Have you asked the right question before making a summary judgment application?05 October 2017
The decision of Barrett v Northern Territory of Australia  NTSC 70 has reaffirmed that the applicable principle when making a summary judgment application is whether there is a real or serious question to be tried on the available evidence. It also demonstrates a willingness by the courts to dismiss claims that don't meet this. The decision provides clarity on how case law applies in the context of Rule 23 of the Northern Territory Supreme Court Rules and other court rules across states and territories, including O16 of the Western Australian Supreme Court Rules.
The State made a summary judgment application against the Plaintiff Ms Barrett, who was claiming damages for injuries allegedly sustained as a result of the negligence of staff at Royal Darwin Hospital (RDH) when they failed to diagnose a left ankle ligamentous injury and appropriately treat an ankle sprain.
The Plaintiff attended RDH with a left ankle injury on 22 September 2012 and, following examination, her leg was immobilised and she was discharged with a subsequent review scheduled. She was later diagnosed with chronic regional pain syndrome on 5 December 2012 after numerous reviews and an MRI.
The Defendant's application was made on the basis there was no serious question to be tried on the available evidence and that there was insufficient evidence for the Plaintiff to establish breach of duty.
The evidence at hand
The Plaintiff had filed and served two reports by Professor Visser, a specialist pain medicine physician, and by Dr Saxby. On these reports, the Plaintiff argued it was open for the Supreme Court to find that the period of her immobilisation (exceeding three to four weeks) was inappropriate on the basis that it caused her chronic regional pain syndrome.
Dr Saxby reported the Plaintiff was initially assessed and treated appropriately by RDH for her severe ankle injury.
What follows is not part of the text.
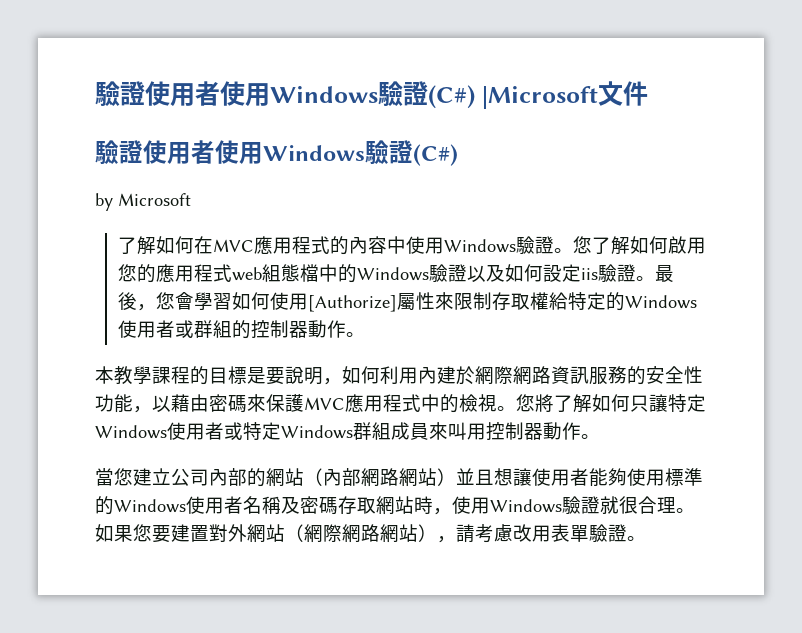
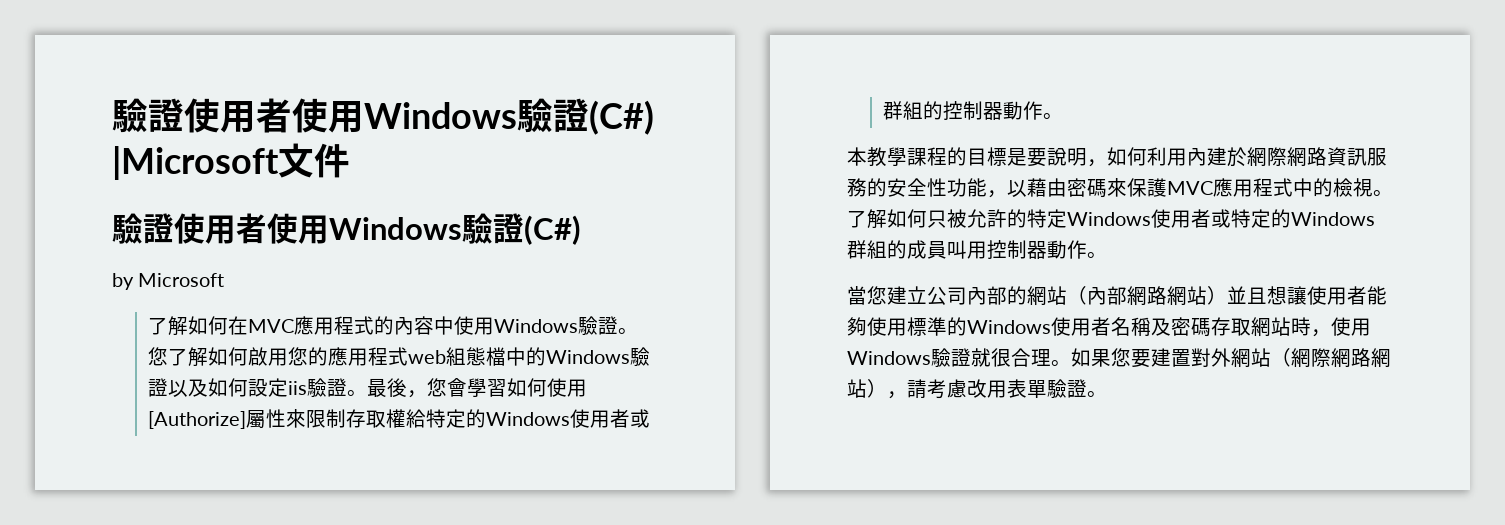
- 您將了解如何只讓特定Windows使用者或特定Windows群組成員來叫用控制器動作。
+ 了解如何只被允許的特定Windows使用者或特定的Windows群組的成員叫用控制器動作。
He also repeatedly confirmed throughout his reports that he considered all the treatment up to 5 December 2012 to be appropriate.
While Professor Visser acknowledged that an ankle sprain alone or in combination with a period of immobilisation is a recognised cause of chronic regional pain syndrome, he said the Plaintiff had a typical presentation for chronic regional pain syndrome after an ankle injury. The Professor declined to express an opinion about whether the immobilisation of the Plaintiff's ankle caused or contributed to the chronic regional pain syndrome as he said it was beyond his expertise.
The Court did not find that the causal connection between the immobilisation and pain syndrome had been established, nor that Professor Visser's report advanced the Plaintiff's position.
The Defendant had not obtained any expert opinions as it did not consider there was any case to answer. The Court agreed with this assessment, relying on Nibbs v Australian Broadcasting Corporation  NTSC 52, which confirmed the test to be applied when deciding whether to give summary judgment was whether there is a real or serious question to be tried. It further relied on Outback Civil Pty Ltd v Francis  NTCA 3, where it was held that Rule 23.03 applies in instances where the Plaintiff's case is "so clearly untenable that it could not possibly succeed".
The Court ruled the Plaintiff's submissions were pure speculation and had no regard to the principles to be applied on the summary judgement application. The Court rejected all of the Plaintiff's submissions and agreed with the Defendant that there was no real or serious question to be tried on the available evidence.
While the Court did not grant the Plaintiff a further opportunity to provide supporting expert evidence, it did indicate that it would be prepared to hear further from the Plaintiff in the event that further evidence was obtained before publication of the decision. As no further evidence was provided and no further hearing requested, the Court dismissed the claim.